The claim isn’t that Apple must raise fees to 35% or be sued—clearly that’s not how fiduciary duty works. The claim is that, over time, dominant platforms tend to increase extraction once they’ve locked in users and developers. That pattern has been observed repeatedly, and it’s what people are pointing to when they talk about “enshittification.” Individual fee levels can vary, but the long-term direction for monopoly or duopoly platforms is fairly consistent.
To everything you can find exceptions, no one's arguing what you're claiming. And you have to read between the lines here, a board doesn't have to remove a CEO for a decision, what I'm trying to point out is the CEO knows their job, and the board knows their job. Just like there's things you know if you do you won't get a good pay raise or bonus (or gasp, get fired), the CEO knows how to avoid that in the long term. The board also knows what they must do over the long term to keep their nice board seat. No one has to get sued to get the message.
I’m not claiming CEOs are legally required to chase every conceivable revenue dollar or that they’d lose a lawsuit if they don’t. Corporate law doesn’t work that way, and no serious person thinks it does.
What does exist is a well-understood governance and incentive regime: boards evaluate CEOs on long-term shareholder value, compensation is tied to financial performance, and strategic restraint has to be justified in those terms. That doesn’t require lawsuits, and it doesn’t require explicit mandates. It’s how large public companies are run.
The fact that Apple could charge 50% and chooses not to doesn’t refute this — it just shows that extraction is constrained by regulation, backlash, and platform risk. But once those constraints weaken, dominant platforms reliably increase extraction. That’s an empirical pattern, not a legal theory.
I’ve heard it said that monopolies aren’t a flaw of the system—they’re its product. What else could perpetual, cutthroat competition lead to? This isn’t an unintended consequence. In every new era, even when an industry is disrupted or reinvented, a small number of dominant companies work aggressively to prevent real upheaval—by acquiring smaller competitors, engaging in regulatory capture, and shaping the rules in their favor. Historically, governments have often served the interests of their corporate patrons. The system itself is built for maximal extraction, and there is no “invisible hand” waiting in the wings to protect consumers. There are no evil and good CEOs, just cogs in this machine doing what they're incentivized to do, accumulate.
There is no monopoly here though. Android makes up a pretty substantial proportion of users. That users continue to use Apple devices despite this kind of greed (and that people on HN cheered when Apple defeated Epic in court) shows that users don't care, which is unfortunate.

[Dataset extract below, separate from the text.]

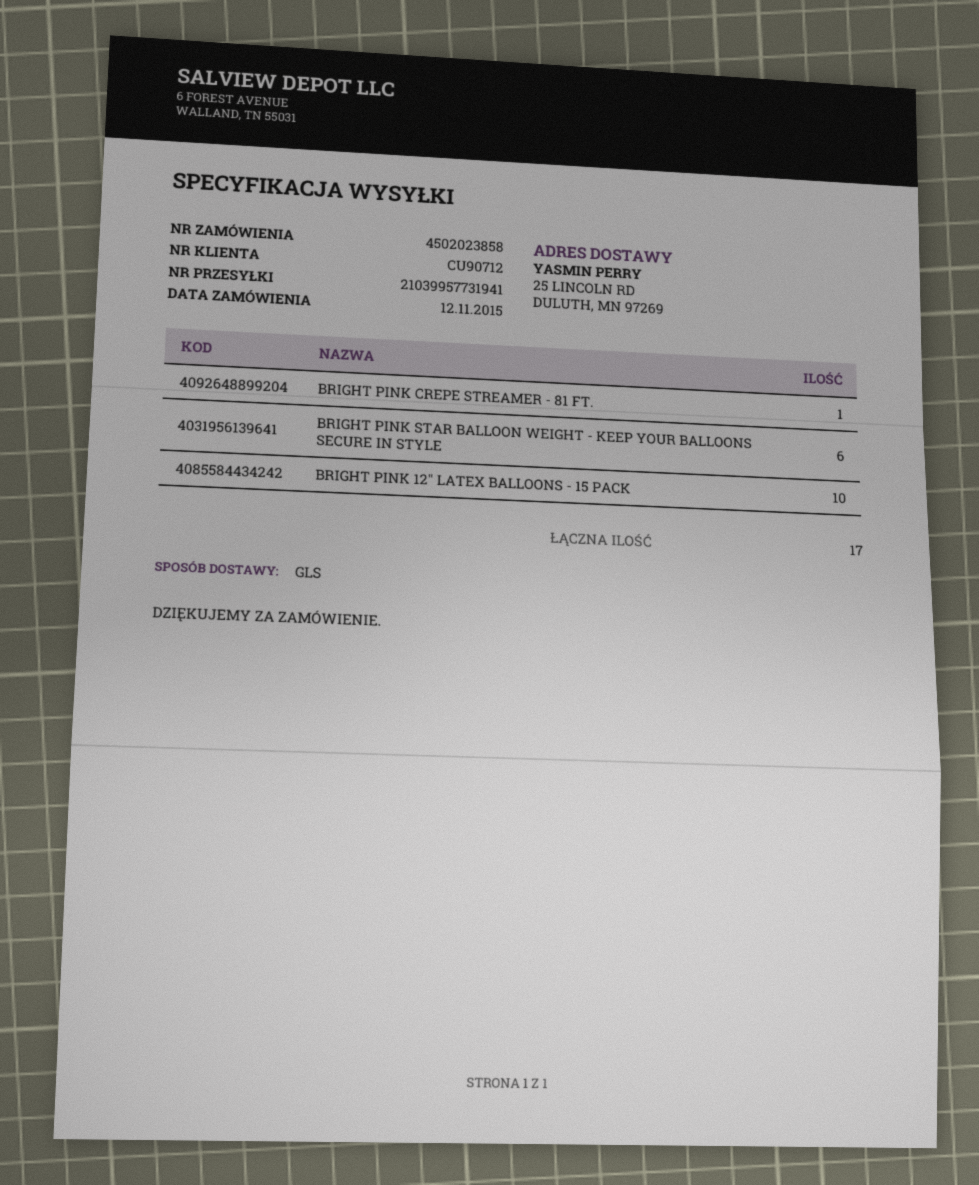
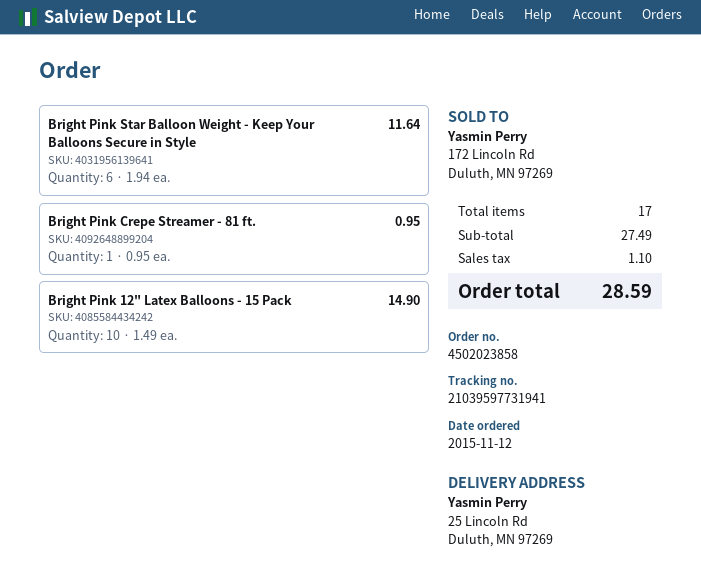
tracking number: 21039957731941 -> 21039597731941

At the societal level this trend has been happening for decades, and not just in the west. It’s a global trend correlated with the degree of integration into the “global machine.” This machine commodifies and extracts. It extracts more money if you’re lonely. If you’re isolated. If community is replaced with cold market exchange. If all your needs and wants are solved with a purchase or a monetized distraction.
Yet even when the system makes it hard to imagine anything else, we’re never too far from our true nature. We need only take a step towards a neighbor and carve a space, no matter how small, separate from the machine. That’s the only way out.
I feel like there's something in the zeitgeist happening. I've only become aware recently of the 'gift economy' but I'm seeing more and more people post things related.
Productivity will go up, competition will go up, profits will go down, unemployment will go up, wages will go down, a crisis will occur, consolidations and monopolies will emerge, hyper inequality will then break a system incapable of compromise. But sure, there will be a lot of washing machines.